(AVAILABLE DATA)

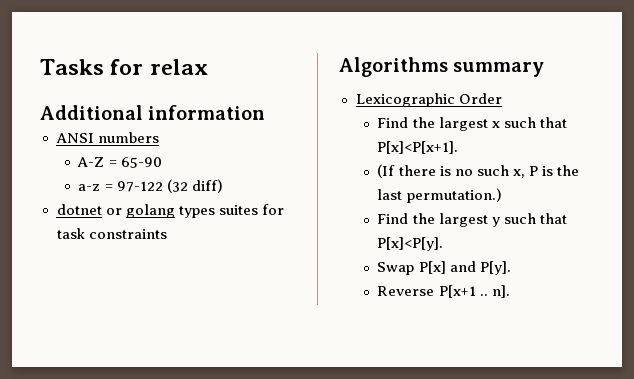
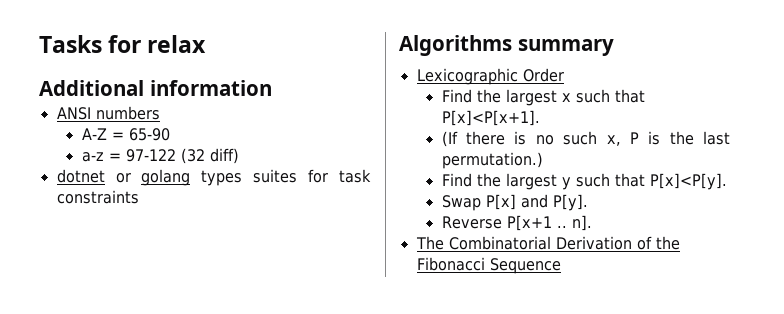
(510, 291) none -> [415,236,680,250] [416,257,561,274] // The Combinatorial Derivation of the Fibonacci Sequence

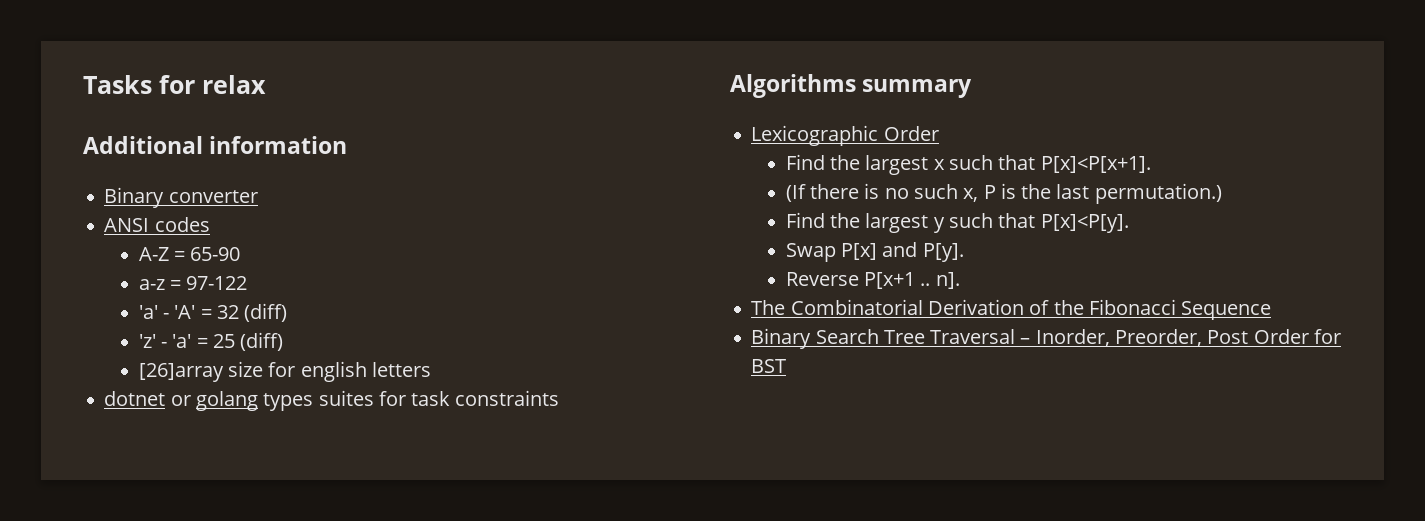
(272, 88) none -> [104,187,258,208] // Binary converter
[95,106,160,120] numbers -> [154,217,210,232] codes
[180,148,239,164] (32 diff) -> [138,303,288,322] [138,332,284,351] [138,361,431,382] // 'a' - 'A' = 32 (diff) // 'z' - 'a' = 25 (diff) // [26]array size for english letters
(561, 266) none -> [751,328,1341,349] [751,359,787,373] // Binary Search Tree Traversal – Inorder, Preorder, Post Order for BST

(End AVAILABLE DATA)

PROBLEM DESCRIPTION - Filter the entries above and copy only the lines that hold "none".

ANSWER TO THE PROBLEM -
(510, 291) none -> [415,236,680,250] [416,257,561,274] // The Combinatorial Derivation of the Fibonacci Sequence
(272, 88) none -> [104,187,258,208] // Binary converter
(561, 266) none -> [751,328,1341,349] [751,359,787,373] // Binary Search Tree Traversal – Inorder, Preorder, Post Order for BST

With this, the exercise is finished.